There is no world in which I am not haunted

My copy of the new chapbook TUNSIYA/AMRIKIYA by the Tunisian-American poet Leila Chatti (1990-) arrived just in time for the weekend, and it was so hard to choose just one from this stunning collection.

img_7040-4
“Night Lament in Hergla”

This is what the fearful do:
when a burning star torments them, they go to the sea.
–Mahmoud Darwish

There is no world in which I am not haunted,
no willing God to relinquish me.
My mother taught me death comes
wailing from the shadows, my father
all ghosts exist in smoke. I search
the sky for light long extinguished,
make wishes on their bright graves.
In the dark I try every language you might
recognize but nothing calls you back;
the words hang in the air, their own
brief phantoms. The ocean offers
no solace; I stand at its black edge
as it retreats, draws close, backs away again.
Like this, your memory wavers
in the threshold. How many nights
your name appeared on my lips
like an incantation, how many times
you’ve arrived in a dream pale
as prayer at dawn–your absence
burns its hole through my waking.
I stalk the shores of your sleep,
which allow no entry. The moon
reveals nothing of heaven, a brined window.
You are gone, in this country and all others.

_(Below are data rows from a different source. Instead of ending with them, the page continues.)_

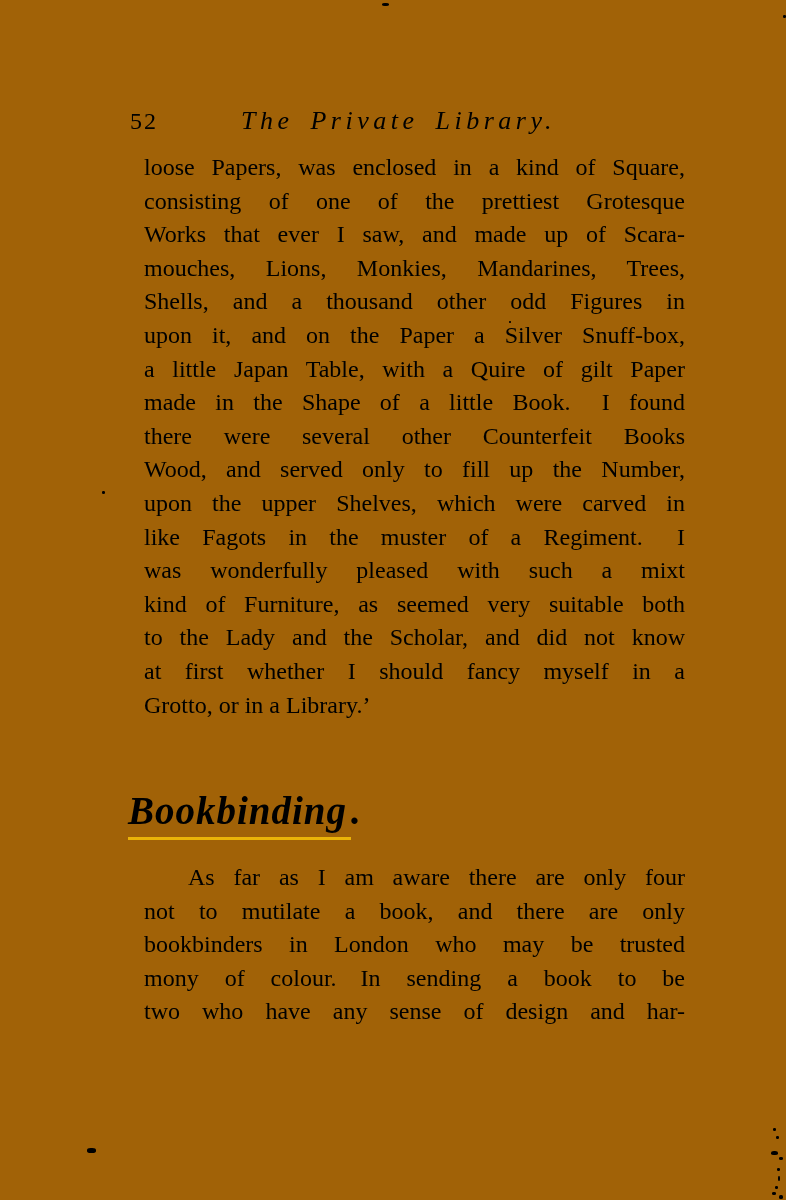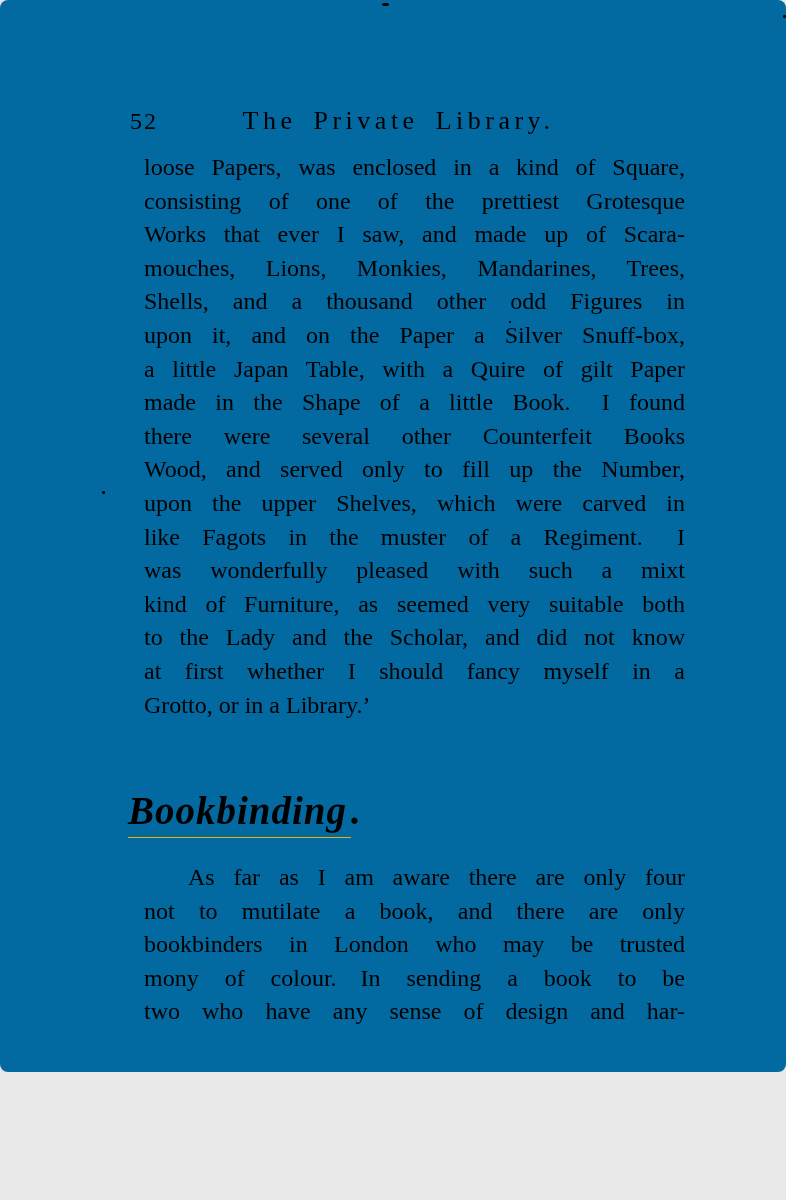"52" .page { background: #0369a1 -> #a16207; border-radius: 8px -> none; height: 1072px -> 1200px }
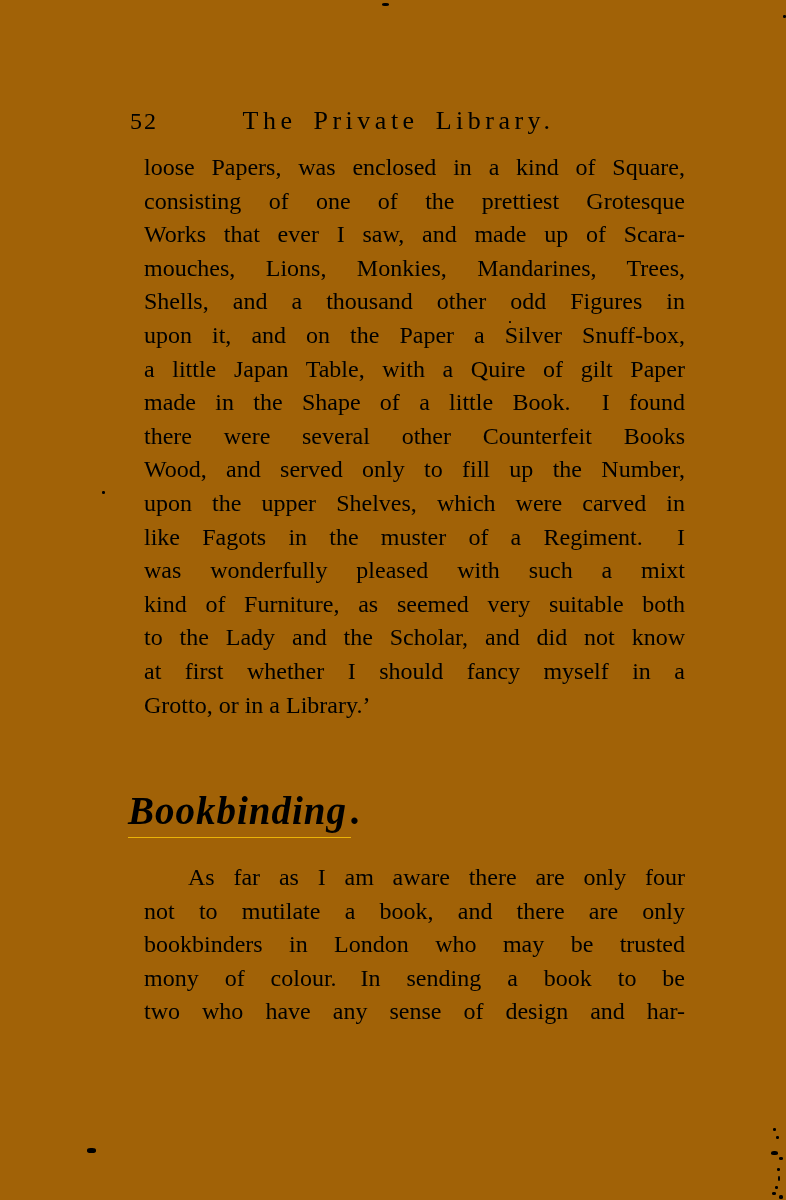"The Private Library." .running-title { font-style: none -> italic }
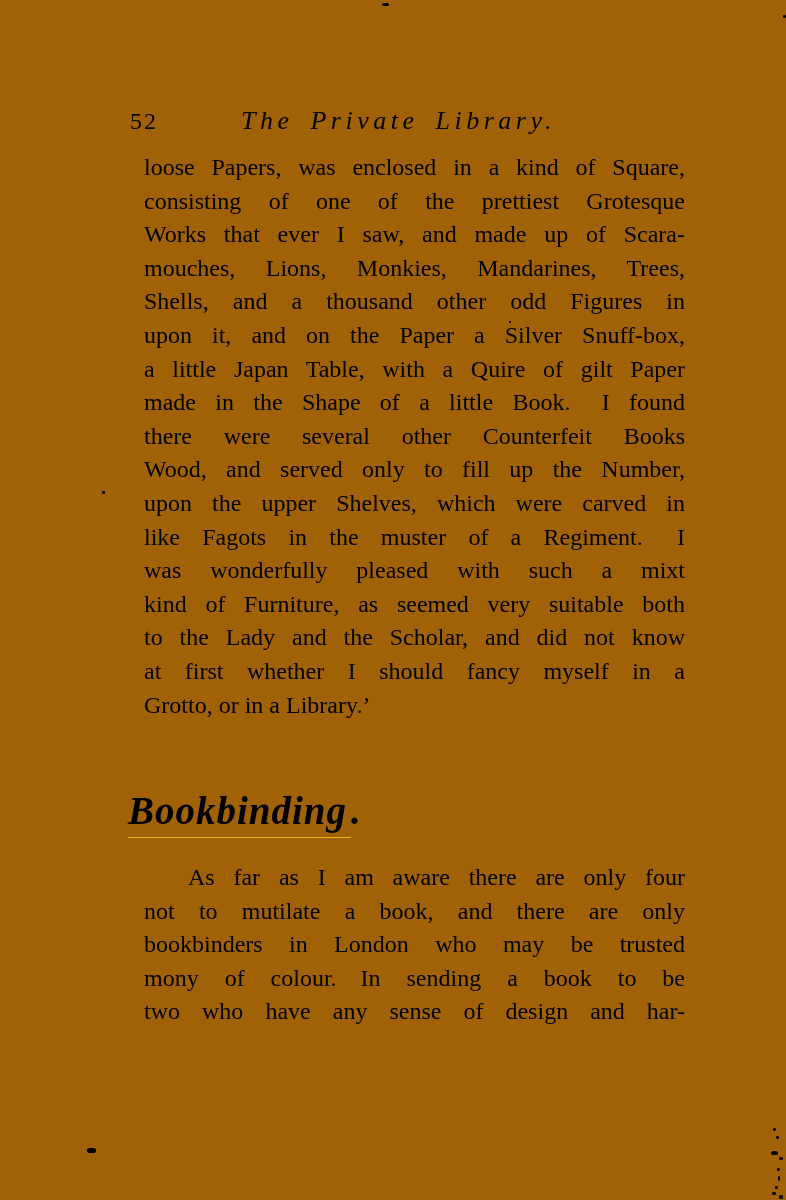"Bookbinding" .heading-underline { border-bottom: 1px solid #eab308 -> 3px solid #eab308 }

We destroy ourselves for splendor

I had the chills as soon as I started reading this devastating Tiana Clark poem from her collection, Equilibrium. 

Tiana clark.jpeg

“A Blue Note for Father’s Day”

Because I don’t know where you are–
   I send you a letter of tree leaves

I heard this morning harmonizing
   like emerald waves above a pond.

I send you John Coltrane,
   who locked himself in a room of amethyst

for days with no food or mercy to write
   A Love Supreme

We destroy ourselves for splendor–
   emerging from the buried deep

like cicada song to mate & disappear again.
   Today, I will not be bitter

about this holiday or the Facebook posts.
   No, today I send you a roofless church,

a grotto with fuzzy moss & trickling water
   that sounds like wet piano keys.

Please know–I’ve made good with my life.
   With or without you, I know how to kneel

before imperfect men. I know this pond can carry
   cold morning skin like blue blue notes

pressed from warm saxophone buttons for:
   Acknowledgment, Resolutions, Pursuance, & Psalm.

Dear father, I hope you know that I can love
   the absence of a thing even more than

the thing itself. That I can have one day a year
   that doesn’t beat like the rest.

& friends, don’t ever wish to be me.
   You don’t want this sunless song.

There is no number in my phone to call
   There is no home with his face I remember,

just a place called Nowhere & this is where
   I find & lose him like a savior.

The sound of rain outlives us

This gorgeously layered Li-Young Lee (1957-) poem felt right for this rainy day in a draught-stricken landscape, in any landscape really.

lylee

“Water”

The sound of 36 pines side by side surrounding
the yard and swaying all night like individual hymns is the sound
of water, which is the oldest sound,
the first sound we forgot.

At the ocean
my brother stands in water
to his knees, his chest bare, hard, his arm
thick and muscular. He is no swimmer.
In water
my sister is no longer
lonely. Her right leg is crooked and smaller
than her left, but she swims straight.
Her whole body is a glimmering fish.

Water is my father’s life-sign.
Son of water who’ll die by water,
the element which rules his life shall take it.
After being told so by a wise man in Shantung,
after almost drowning twice,
he avoided water. But the sign of water
is a flowing sign, going where its children go.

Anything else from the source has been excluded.